AIM OF THE TASK
Leaving out all pictures, repeat exactly the lines from the one that holds "Sep 03: 3.6 -> none" to the last line of the entries below.

DATA RECORDS
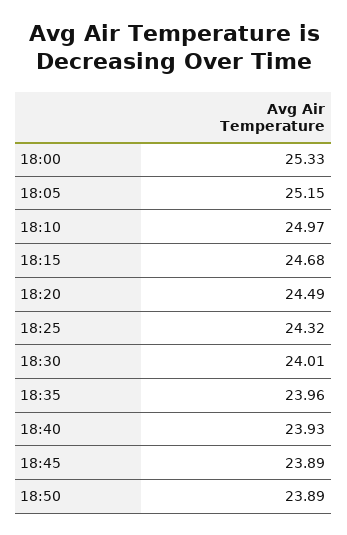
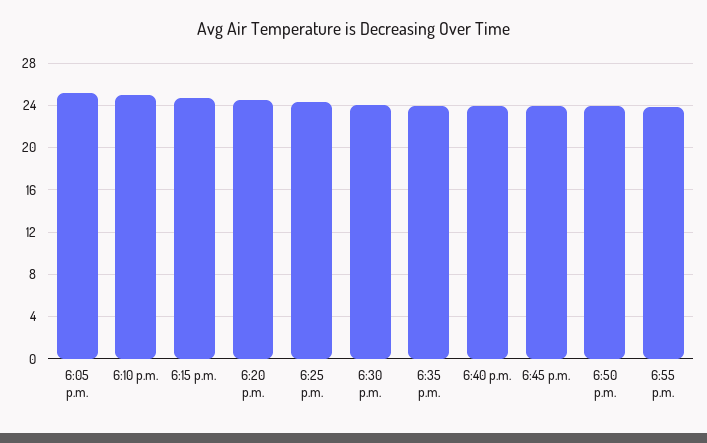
18:00: 25.33 -> none
6:55 p.m.: none -> 24

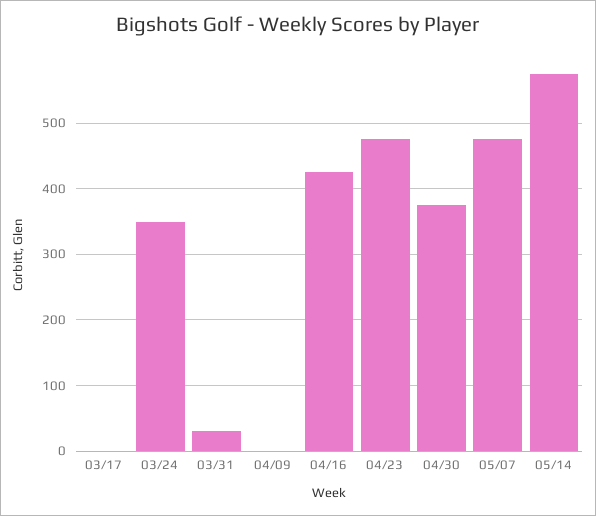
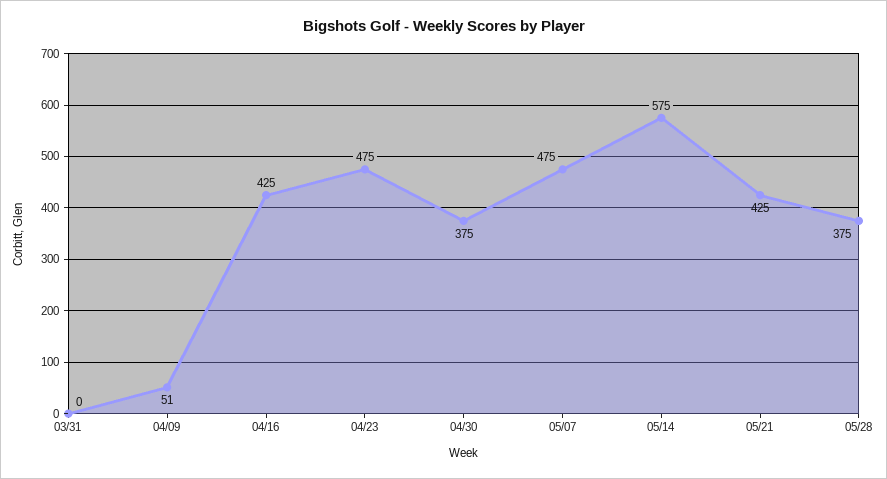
03/17: 0 -> none
03/24: 350 -> none
03/31: 30 -> 0
04/09: 0 -> 51
05/21: none -> 425
05/28: none -> 375

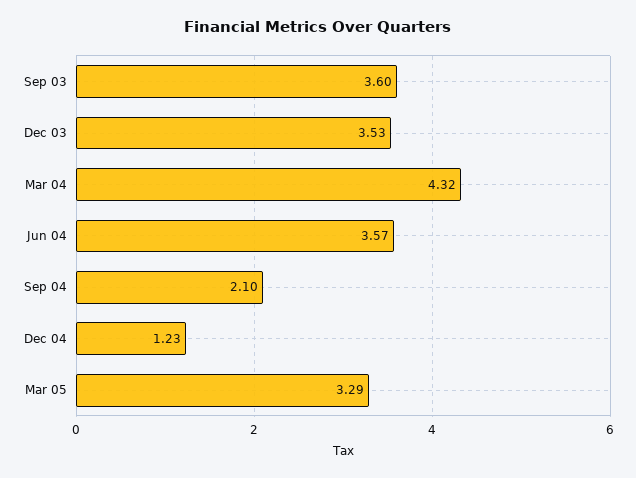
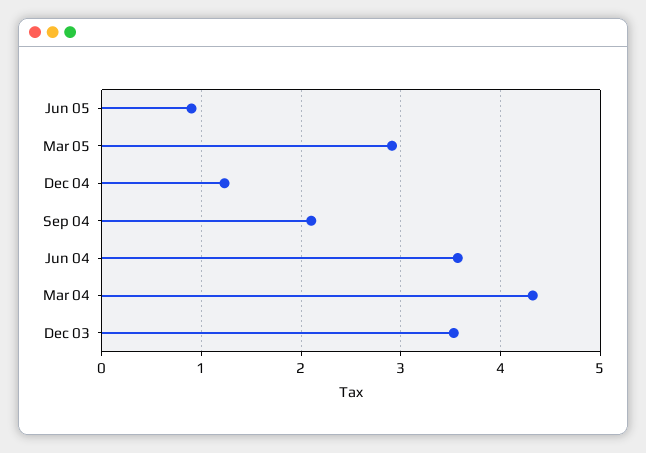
Sep 03: 3.6 -> none
Mar 05: 3.29 -> 2.9
Jun 05: none -> 0.9

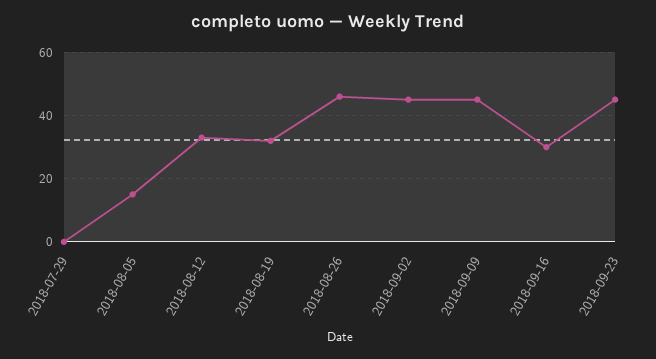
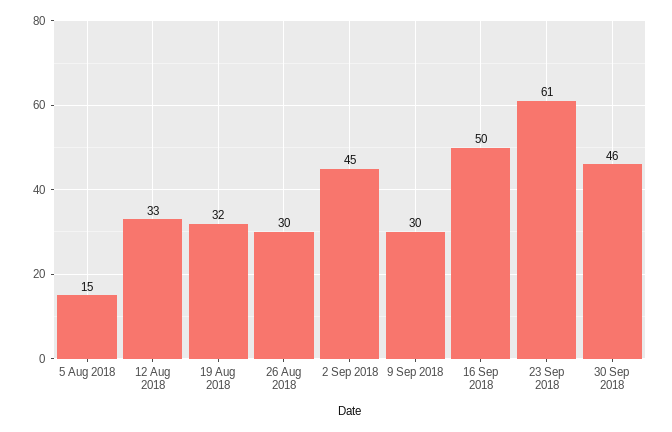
2018-07-29: 0 -> none
2018-08-26: 45 -> 30
2018-09-09: 45 -> 30
2018-09-16: 30 -> 50
2018-09-23: 45 -> 61
30 Sep 2018: none -> 46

EXERCISE RESULT
Sep 03: 3.6 -> none
Mar 05: 3.29 -> 2.9
Jun 05: none -> 0.9

2018-07-29: 0 -> none
2018-08-26: 45 -> 30
2018-09-09: 45 -> 30
2018-09-16: 30 -> 50
2018-09-23: 45 -> 61
30 Sep 2018: none -> 46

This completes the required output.